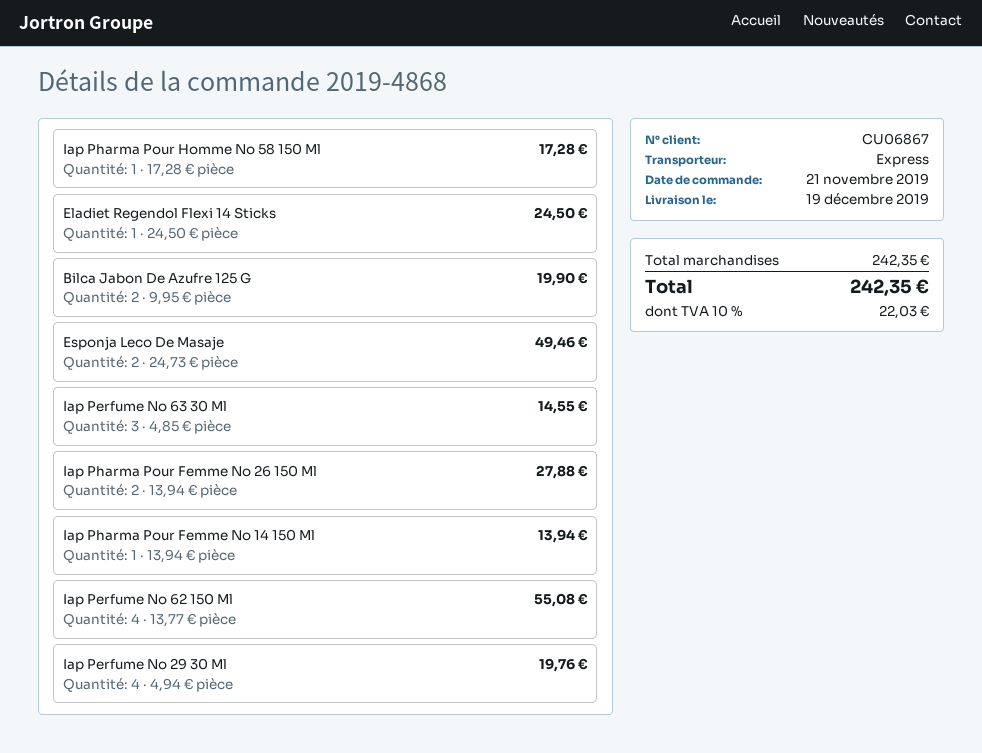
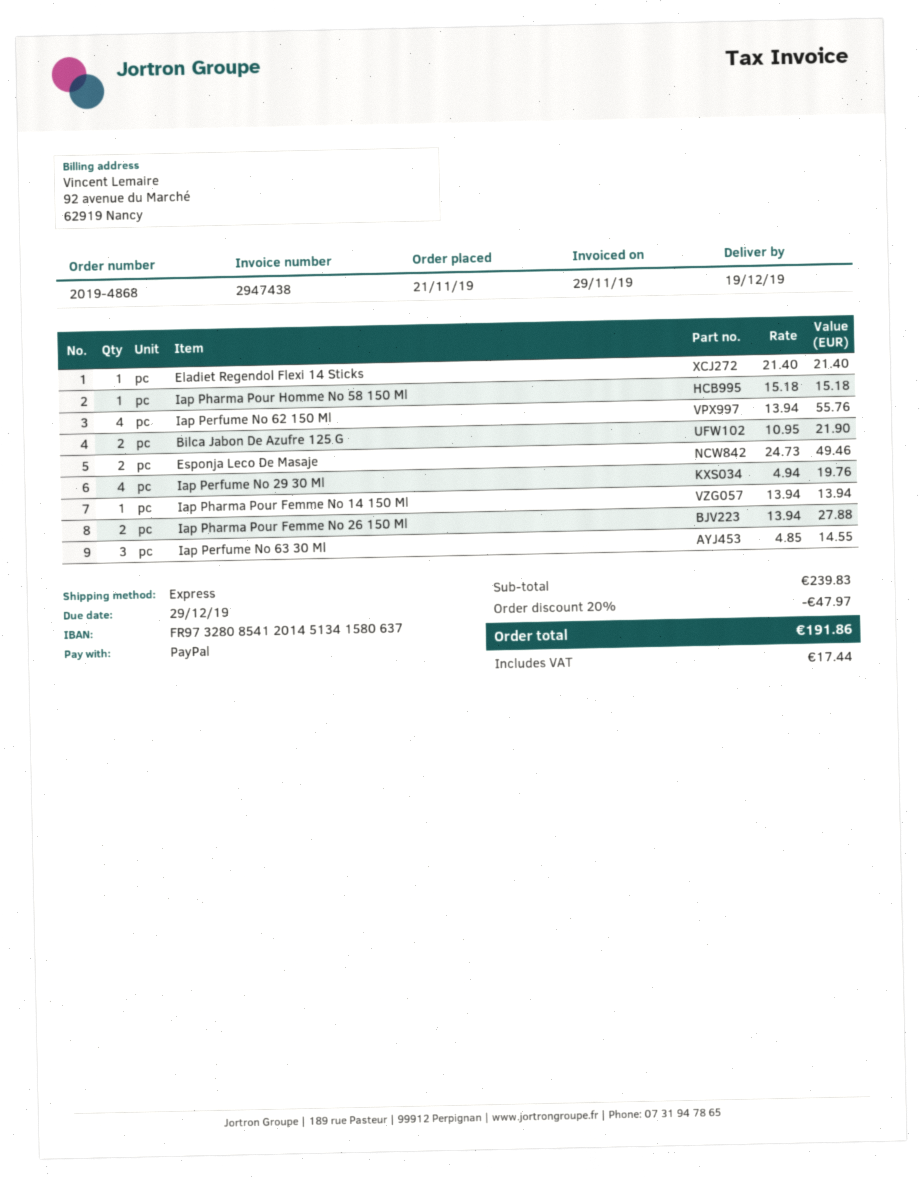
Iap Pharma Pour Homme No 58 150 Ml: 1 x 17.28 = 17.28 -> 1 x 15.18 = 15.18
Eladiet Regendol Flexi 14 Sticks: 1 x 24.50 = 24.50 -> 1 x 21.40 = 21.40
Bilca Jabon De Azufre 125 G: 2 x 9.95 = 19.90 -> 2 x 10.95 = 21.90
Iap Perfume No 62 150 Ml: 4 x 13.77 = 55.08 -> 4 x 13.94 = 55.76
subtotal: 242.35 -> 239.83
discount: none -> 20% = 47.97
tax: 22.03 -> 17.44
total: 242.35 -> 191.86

Description of the task:
Restate every line above exactly, omitting images.

Answer area:
Iap Pharma Pour Homme No 58 150 Ml: 1 x 17.28 = 17.28 -> 1 x 15.18 = 15.18
Eladiet Regendol Flexi 14 Sticks: 1 x 24.50 = 24.50 -> 1 x 21.40 = 21.40
Bilca Jabon De Azufre 125 G: 2 x 9.95 = 19.90 -> 2 x 10.95 = 21.90
Iap Perfume No 62 150 Ml: 4 x 13.77 = 55.08 -> 4 x 13.94 = 55.76
subtotal: 242.35 -> 239.83
discount: none -> 20% = 47.97
tax: 22.03 -> 17.44
total: 242.35 -> 191.86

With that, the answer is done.